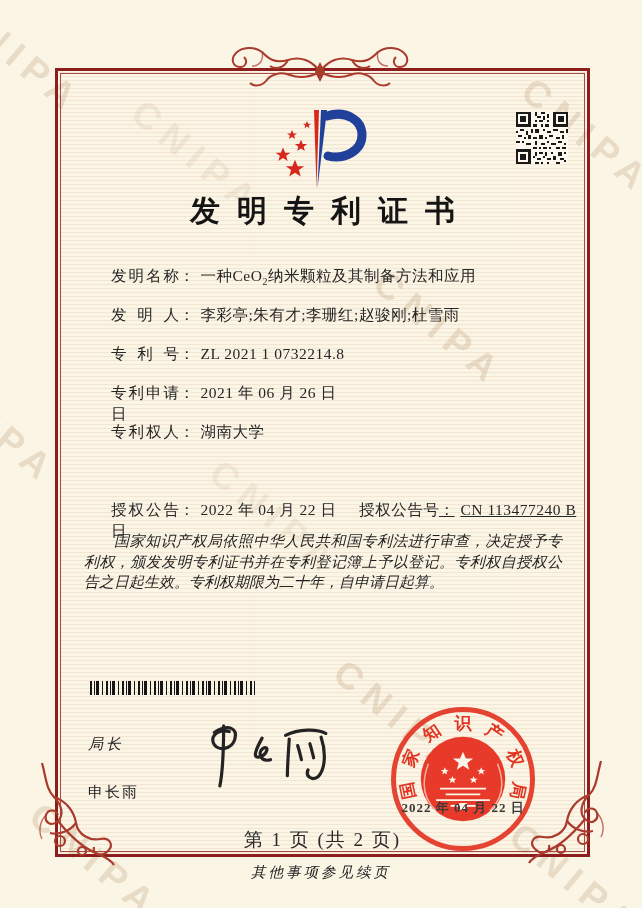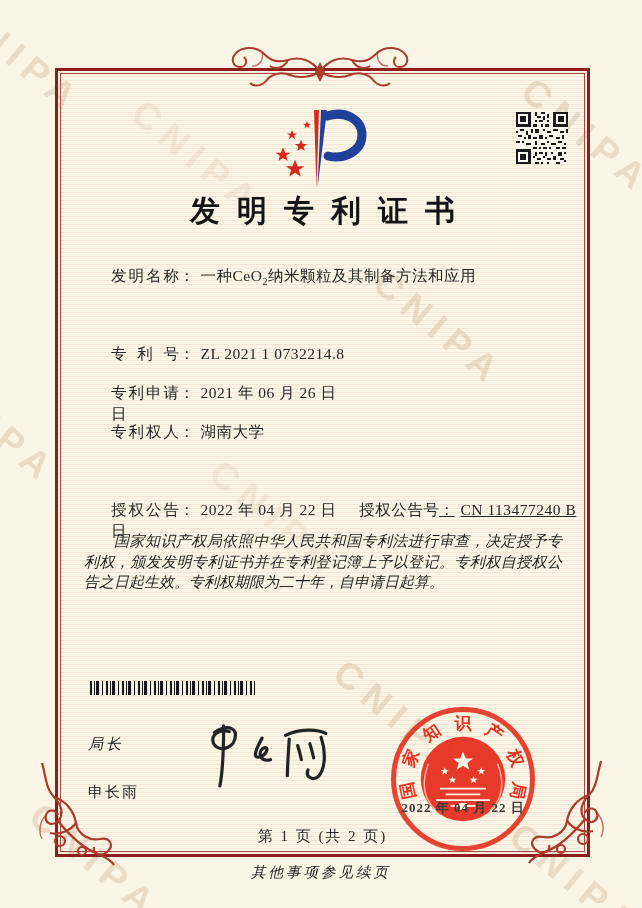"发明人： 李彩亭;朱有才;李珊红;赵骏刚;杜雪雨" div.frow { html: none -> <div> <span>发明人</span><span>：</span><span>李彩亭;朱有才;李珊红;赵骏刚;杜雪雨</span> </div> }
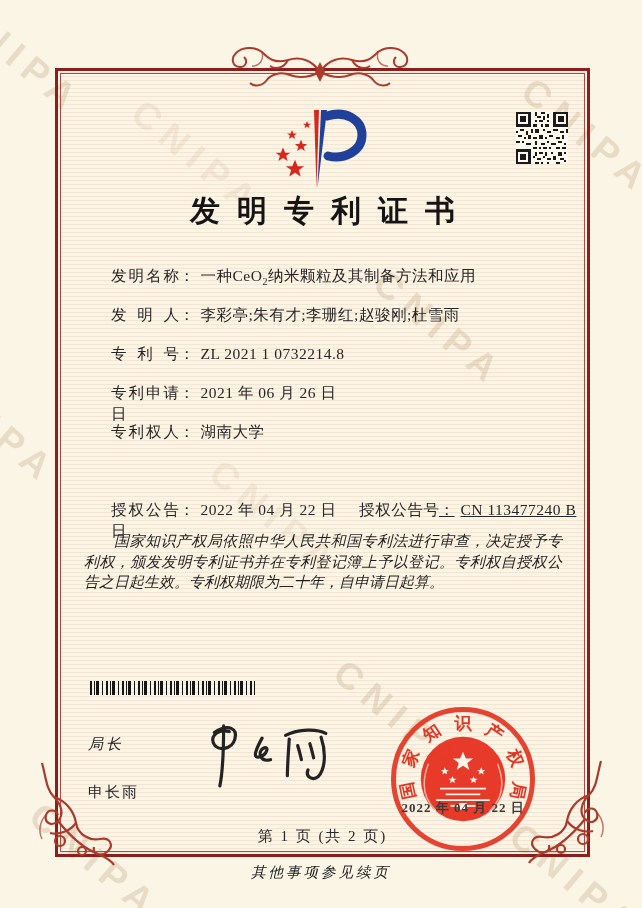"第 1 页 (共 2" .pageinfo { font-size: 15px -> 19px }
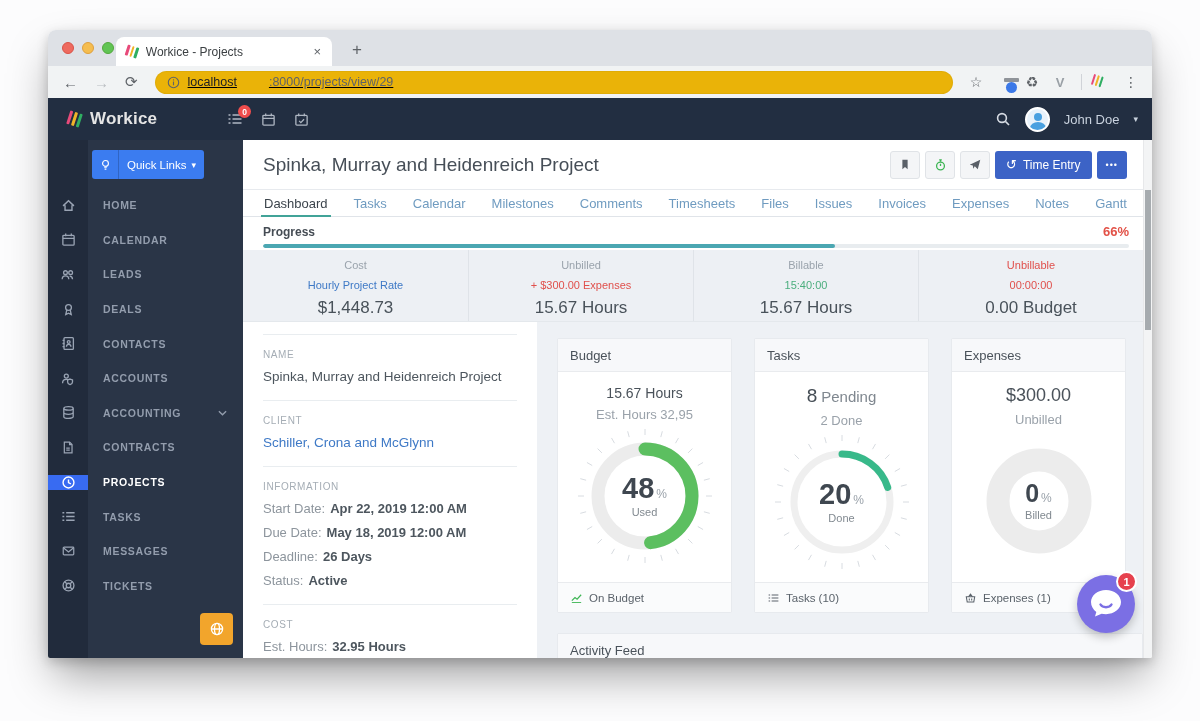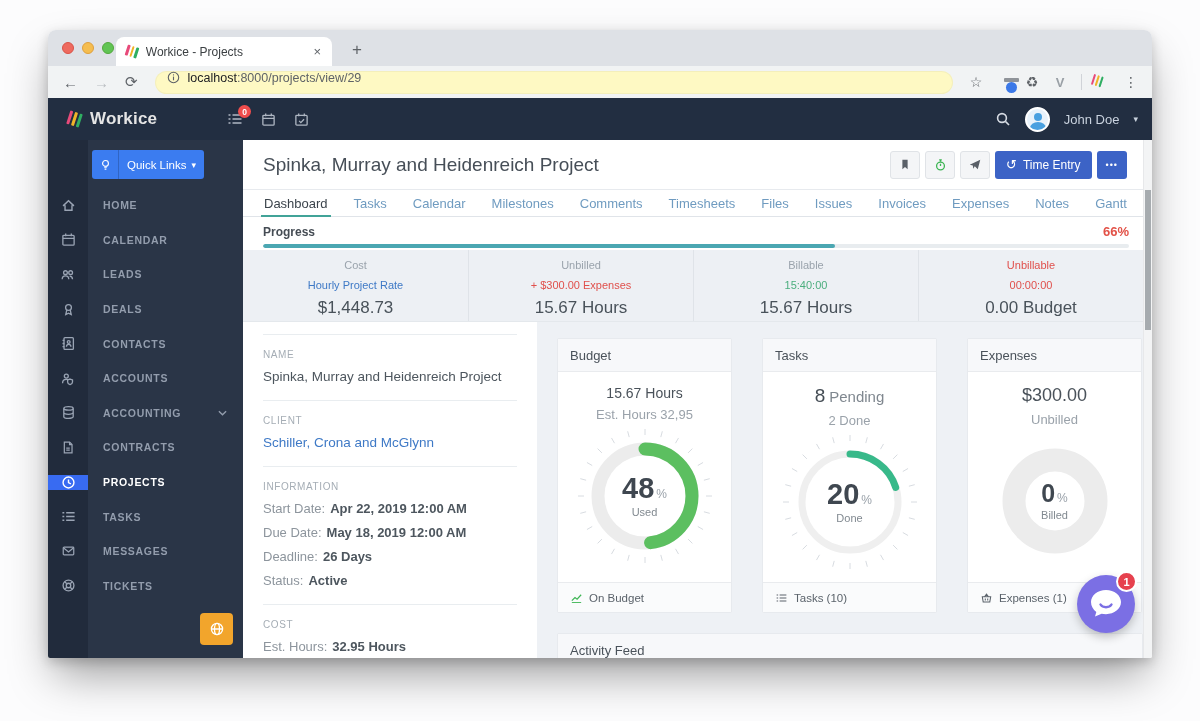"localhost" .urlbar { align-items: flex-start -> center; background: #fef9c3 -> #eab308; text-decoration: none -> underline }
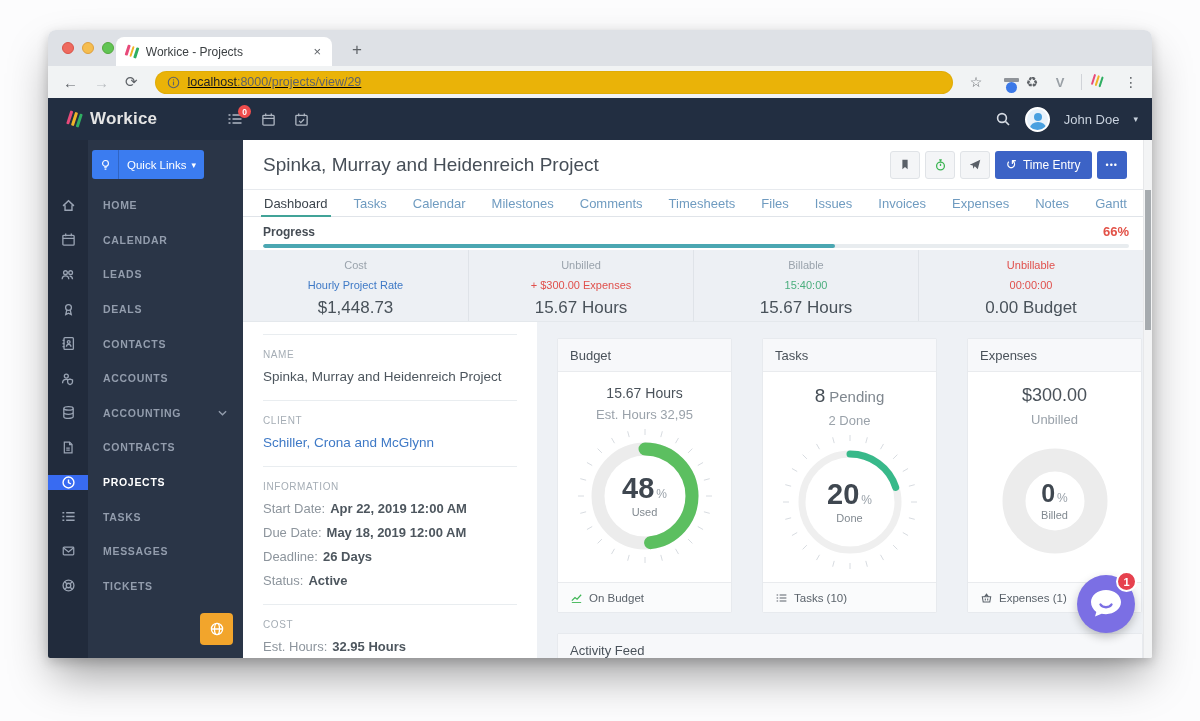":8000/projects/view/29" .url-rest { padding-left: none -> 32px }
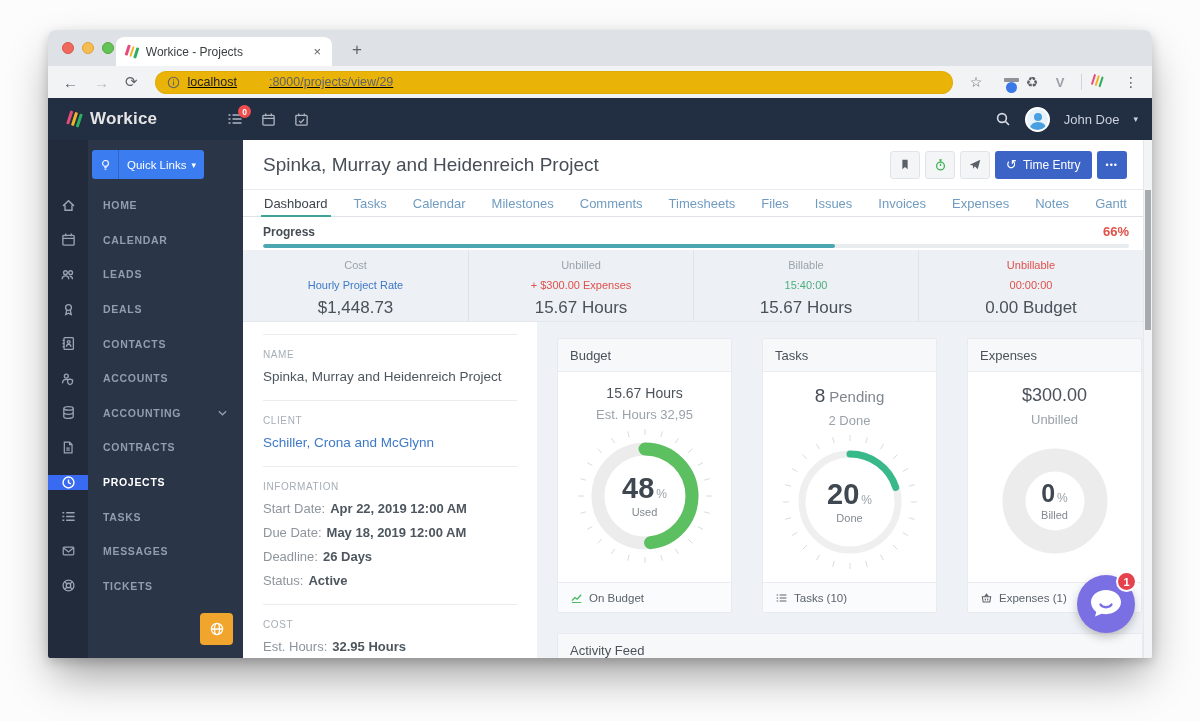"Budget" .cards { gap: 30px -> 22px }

_Task directions_: Write out each line of the listing above, exactly, from its first line to the line holding "font-size: 15px ->", inclusive. Skip the pictures.

_Exercise result_:
"发明人： 李彩亭;朱有才;李珊红;赵骏刚;杜雪雨" div.frow { html: none -> <div> <span>发明人</span><span>：</span><span>李彩亭;朱有才;李珊红;赵骏刚;杜雪雨</span> </div> }
"第 1 页 (共 2" .pageinfo { font-size: 15px -> 19px }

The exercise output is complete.